Increasing the blood levels of HDL or 'good' cholesterol is known to reduce the risk of heart disease much more than consumption of statins.
A new study conducted with 1,623 patients investigated the safety of anacetrapib, a drug that inhibits a protein called CETP, which raises HDL, reports Nature.The trial found with 94 percent confidence that anacetrapib does not harm patients - in contrast to the 15,000-patient trial of torcetrapib, also a CETP inhibitor.
When Pfizer halted that trial, many companies stopped working on CETP blockers.
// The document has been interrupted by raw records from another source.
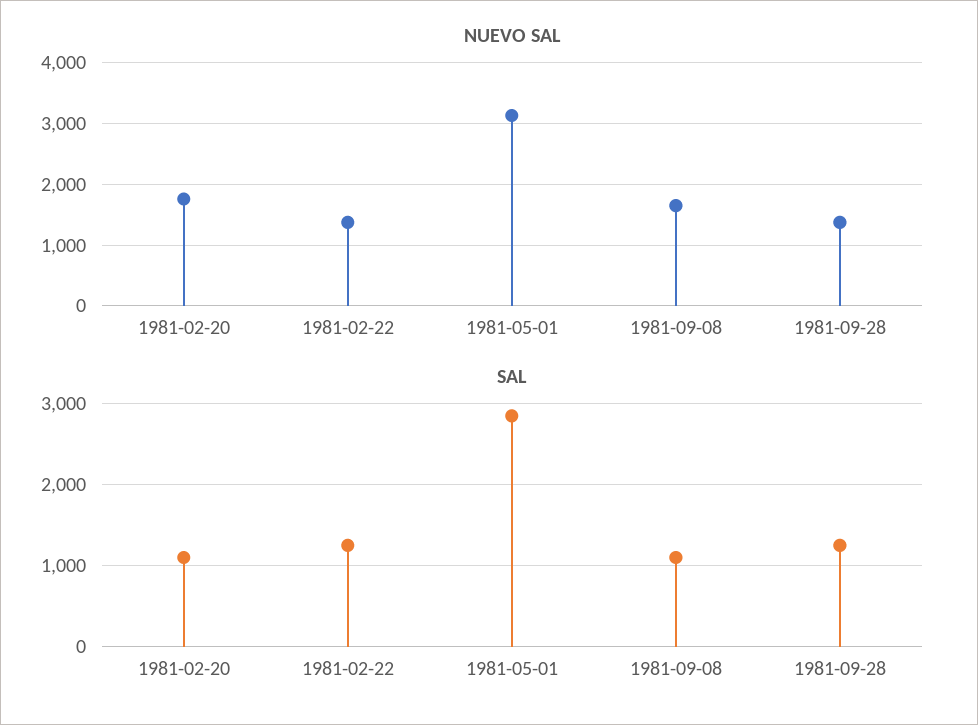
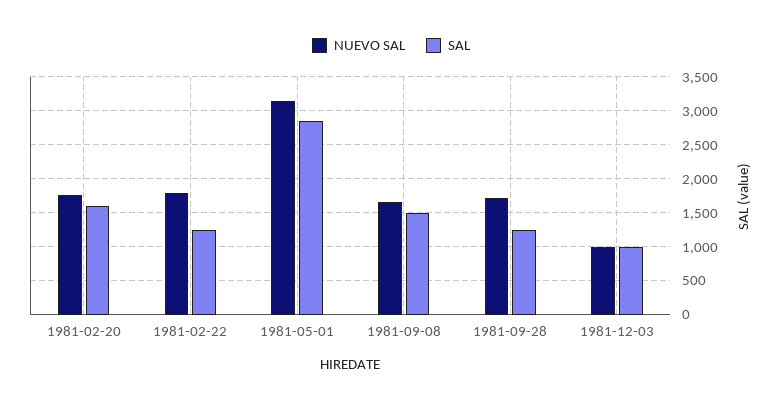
NUEVO SAL, 1981-02-22: 1400 -> 1800
NUEVO SAL, 1981-09-28: 1400 -> 1700
SAL, 1981-02-20: 1100 -> 1600
SAL, 1981-09-08: 1100 -> 1500
NUEVO SAL, 1981-12-03: none -> 1000
SAL, 1981-12-03: none -> 1000

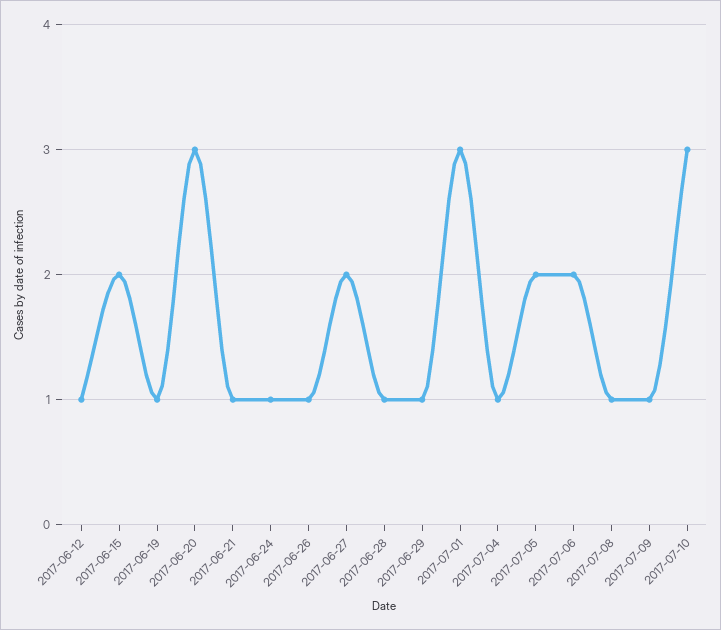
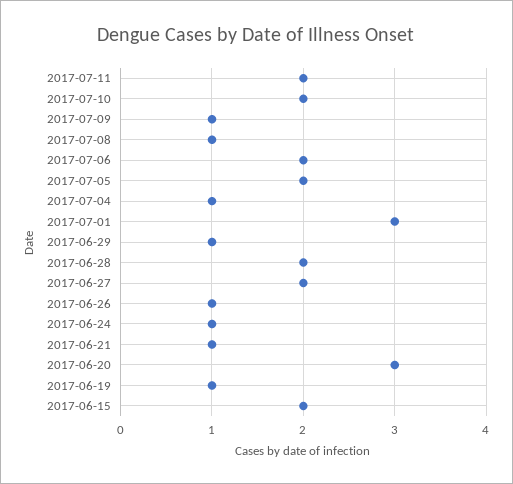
2017-06-12: 1 -> none
2017-06-28: 1 -> 2
2017-07-10: 3 -> 2
2017-07-11: none -> 2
Researchers were left wondering whether torcetrapib's failure was down to unexpectedly high toxicity in that compound, whether the inhibition of CETP itself is harmful, or whether the idea that raising HDL levels lowers risk is flawed.
After 24 weeks on the drug anacetrapib, patients experienced a 138 percent increase in HDL levels. In contrast, exercising and changing diet might only raise HDL by 10 percent, said Christopher Cannon, a cardiovascular researcher at Brigham and Women's Hospital in Boston, Massachusetts.
The participants, all of whom were also on statins, experienced a further 40 percent reduction in LDL levels.
The researchers noted some positive trends: 3.3 percent of patients taking the drug experienced heart attacks, stroke or other kinds of cardiovascular events, compared with 5.3 percent of patients in the placebo group.
Prediman Shah, director of cardiology and atherosclerosis research at Cedars-Sinai Medical Center in Los Angeles, California, is happy with the results, but equally cautious.
Whether raising HDL really works won't become clear until data from larger studies begin to emerge, Shah said. An international, 30,000-patient trial testing anacetrapib's efficacy will begin next year, but results won't come in until at least 2014.